== AVAILABLE DATA ==
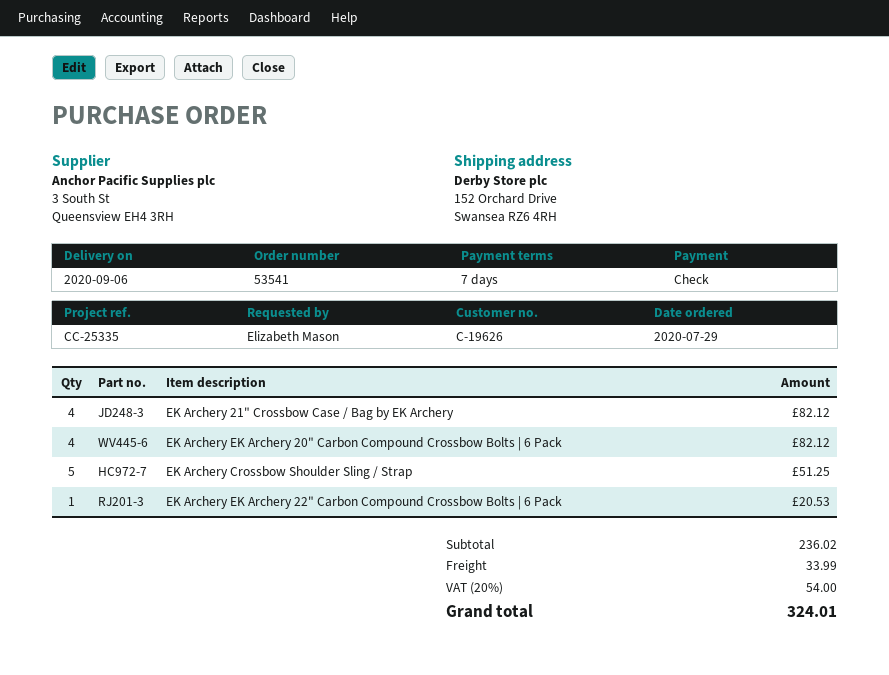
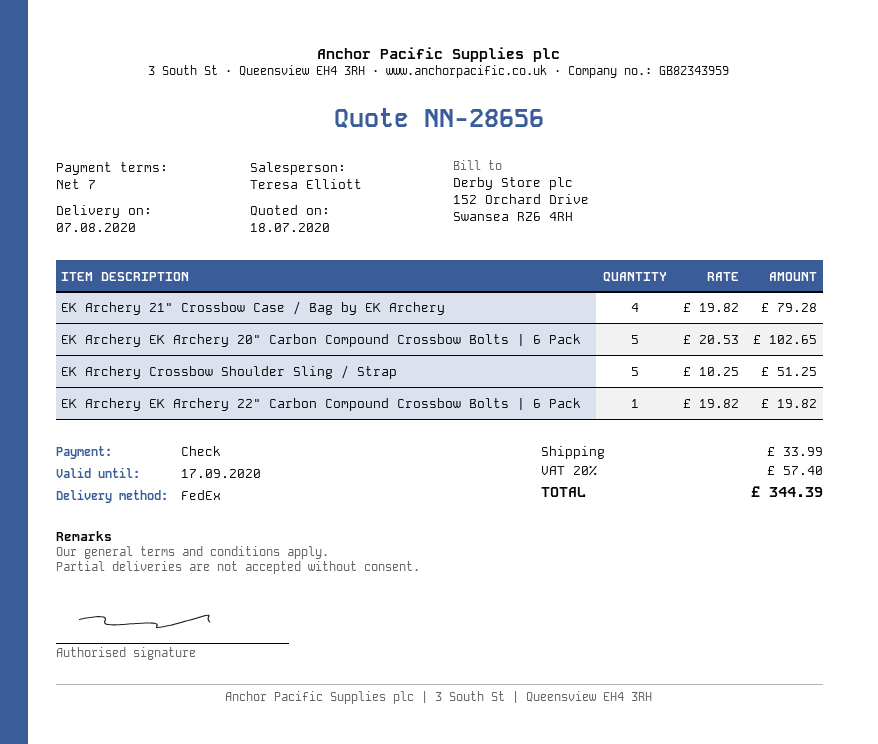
delivery date: 2020-09-06 -> 2020-08-07
EK Archery 21" Crossbow Case / Bag by EK Archery: 4 for 82.12 -> 4 for 79.28
EK Archery EK Archery 20" Carbon Compound Crossbow Bolts | 6 Pack: 4 for 82.12 -> 5 for 102.65
EK Archery EK Archery 22" Carbon Compound Crossbow Bolts | 6 Pack: 1 for 20.53 -> 1 for 19.82
tax: 20% = 54.00 -> 20% = 57.40
total: 324.01 -> 344.39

== PROBLEM ==
In the copy, include no pictures; everything else in the material should be written out exactly.

== SOLUTION TO THE EXERCISE ==
delivery date: 2020-09-06 -> 2020-08-07
EK Archery 21" Crossbow Case / Bag by EK Archery: 4 for 82.12 -> 4 for 79.28
EK Archery EK Archery 20" Carbon Compound Crossbow Bolts | 6 Pack: 4 for 82.12 -> 5 for 102.65
EK Archery EK Archery 22" Carbon Compound Crossbow Bolts | 6 Pack: 1 for 20.53 -> 1 for 19.82
tax: 20% = 54.00 -> 20% = 57.40
total: 324.01 -> 344.39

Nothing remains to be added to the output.